L’immortalité n’est pas désirable. — « Chiron refusa l’immortalité, lorsque Saturne son père, le dieu même du temps et de la durée, lui en eut révélé les conditions. Imaginez-vous combien, en vérité, une vie sans fin serait moins tolérable et beaucoup plus pénible pour l’homme que celle que je lui ai donnée. Si vous n’aviez la mort, vous me maudiriez sans cesse de vous en avoir privés.

Pourquoi la mort est mêlée d’amertume. — « C’est à dessein que j’y ai mêlé quelque peu d’amertume, pour empêcher qu’en raison de la commodité de son usage, vous ne la recherchiez avec trop d’avidité et en dépassant la mesure. Pour vous amener à cette modération que je réclame de vous, de ne pas abréger la vie et de ne pas chercher à esquiver la mort, j’ai tempéré l’une et l’autre par les sensations plus ou moins douces, plus ou moins pénibles, qu’elles sont à même de vous procurer.

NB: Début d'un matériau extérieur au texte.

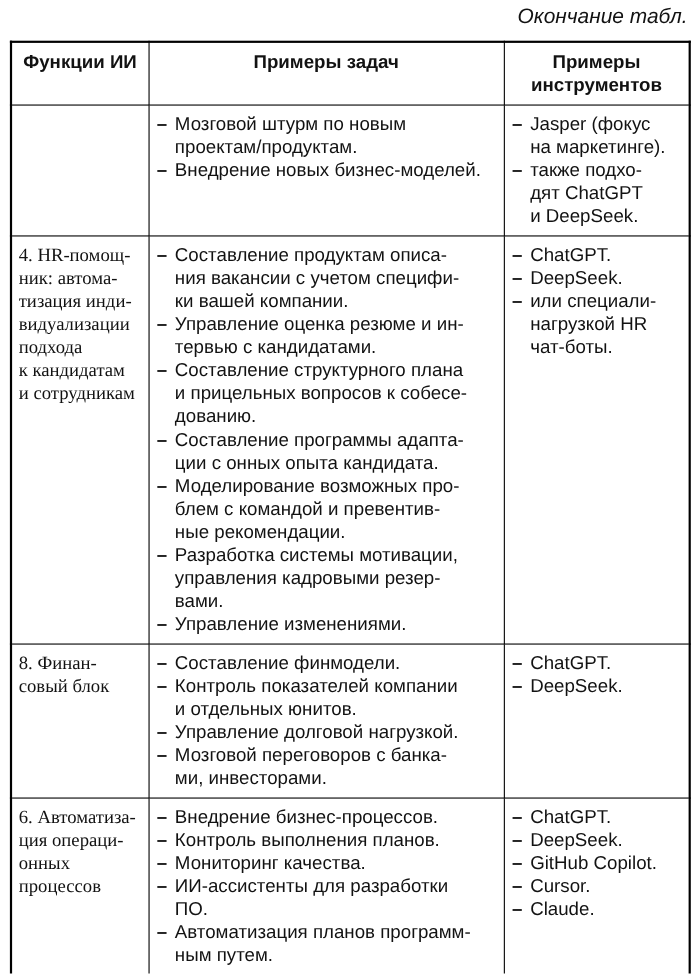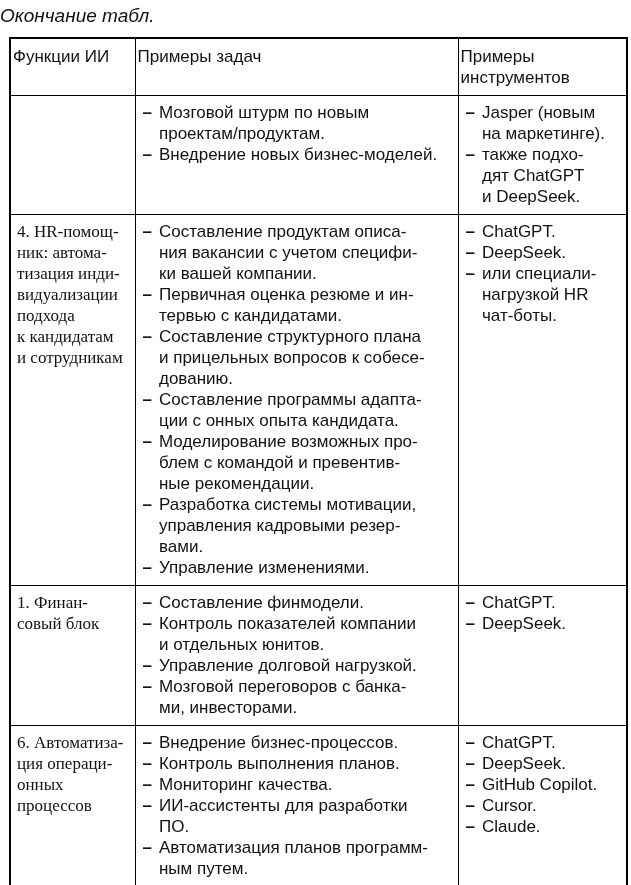--- a/index.html
+++ b/index.html
@@ -5,21 +5,21 @@
   * { box-sizing: border-box; }
   html, body {
     margin: 0; padding: 0;
     width: 631px; height: 885px;
     background: #ffffff;
     font-family: "Liberation Sans", sans-serif;
     color: #121212;
     overflow: hidden;
   }
   .caption {
-    text-align: left;
+    text-align: right;
     font-style: italic;
     font-size: 19px;
     line-height: 24px;
     padding: 4px 6px 0 0;
   }
   table.ai-table {
     border-collapse: collapse;
     table-layout: fixed;
     width: 617px;
     margin: 9px 0 0 9px;
@@ -29,22 +29,22 @@
   col.c1 { width: 125px; }
   col.c2 { width: 323px; }
   col.c3 { width: 169px; }
   th, td {
     border: 1.5px solid #000;
     vertical-align: top;
     font-size: 17px;
     line-height: 21px;
   }
   th {
-    font-weight: 400;
-    text-align: left;
+    font-weight: 700;
+    text-align: center;
     white-space: pre-line;
     padding: 7px 2px;
   }
   td { padding: 6px 4px 7px 7px; }
   td.fn-cell {
     white-space: pre-line;
     padding-left: 6px;
     padding-right: 2px;
     font-family: Liberation Serif, serif;
   }
@@ -90,21 +90,21 @@
 проектам/продуктам.</span>
           </div>
           <div class="bullet-item">
             <span class="dash">–</span>
             <span class="txt">Внедрение новых бизнес-моделей.</span>
           </div>
         </td>
       <td>
           <div class="bullet-item">
             <span class="dash">–</span>
-            <span class="txt">Jasper (новым
+            <span class="txt">Jasper (фокус
 на маркетинге).</span>
           </div>
           <div class="bullet-item">
             <span class="dash">–</span>
             <span class="txt">также подхо-
 дят ChatGPT
 и DeepSeek.</span>
           </div>
         </td>
     </tr>
@@ -118,21 +118,21 @@
 и сотрудникам</td>
       <td>
           <div class="bullet-item">
             <span class="dash">–</span>
             <span class="txt">Составление продуктам описа-
 ния вакансии с учетом специфи-
 ки вашей компании.</span>
           </div>
           <div class="bullet-item">
             <span class="dash">–</span>
-            <span class="txt">Первичная оценка резюме и ин-
+            <span class="txt">Управление оценка резюме и ин-
 тервью с кандидатами.</span>
           </div>
           <div class="bullet-item">
             <span class="dash">–</span>
             <span class="txt">Составление структурного плана
 и прицельных вопросов к собесе-
 дованию.</span>
           </div>
           <div class="bullet-item">
             <span class="dash">–</span>
@@ -167,21 +167,21 @@
           </div>
           <div class="bullet-item">
             <span class="dash">–</span>
             <span class="txt">или специали-
 нагрузкой HR
 чат-боты.</span>
           </div>
         </td>
     </tr>
     <tr>
-      <td class="fn-cell">1. Финан-
+      <td class="fn-cell">8. Финан-
 совый блок</td>
       <td>
           <div class="bullet-item">
             <span class="dash">–</span>
             <span class="txt">Составление финмодели.</span>
           </div>
           <div class="bullet-item">
             <span class="dash">–</span>
             <span class="txt">Контроль показателей компании
 и отдельных юнитов.</span>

« J’ai appris à Thalès, le premier de vos sages, que vivre et mourir sont choses également indifférentes ; ce qui l’amena à répondre très sagement à quelqu’un qui lui demandait pourquoi alors il ne se donnait pas la mort : « Parce que cela m’est indifférent. » — L’eau, la terre, l’air, le feu et tout ce qui constitue mon domaine et contribue à ta vie, n’y contribuent pas plus qu’ils ne contribuent à ta mort. Pourquoi redoutes-tu ton dernier jour ? Il ne te livre pas plus à la mort que ne l’a fait chacun de ceux qui l’ont précédé. Le dernier pas que nous faisons n’est pas celui qui cause notre fatigue, il ne fait que la déterminer. Tous les jours mènent à la mort, le dernier seul y arrive. » Voilà les sages avertissements que nous donne la Nature, notre mère.

Pourquoi la mort nous paraît autre à la guerre que dans nos foyers ; pourquoi elle est accueillie avec plus de calme par les gens du commun que par les personnes des classes plus élevées. — Je me suis souvent demandé d’où vient qu’à la guerre, la perspective, la vue de la mort, qu’il s’agisse de nous ou des autres, nous impressionnent, sans comparaison, beaucoup moins que dans nos demeures ; s’il en était autrement, une armée ne se composerait que de médecins et de gens continuellement en pleurs. Je m’étonne également que la mort étant la même pour tous, elle soit cependant accueillie avec plus de calme par les gens de la campagne et de basse extraction que par les autres. Je crois en vérité que ces figures de circonstance et cet appareil lugubre dont nous l’entourons, nous impressionnent plus qu’elle-même. Quand elle approche, c’est une transformation complète de notre vie journalière : mères, femmes, enfants, crient à qui mieux mieux ; quantité de personnes font visite, consternées et transies ; les gens de la maison sont là, pâles et éplorés ; l’obscurité règne dans la chambre ; des cierges sont allumés ; à notre chevet, se tiennent prêtres et médecins ; en somme tout, autour de nous, est disposé pour inspirer l’horreur et l’effroi ; nous n’avons pas encore rendu le dernier soupir, que déjà nous sommes ensevelis et enterrés. Les enfants ont peur, même des personnes qu’ils affectionnent, quand elles leur apparaissent masquées, c’est ce qui nous arrive à cette heure ; enlevons les masques aux choses comme aux personnes, et dessous nous y verrons tout simplement la mort ; la même, au sein de laquelle s’en sont allés hier, sans plus en avoir peur, tel valet ou telle petite femme de chambre. C’est une mort heureuse, que celle qui nous surprend sans donner le temps à de pareils apprêts.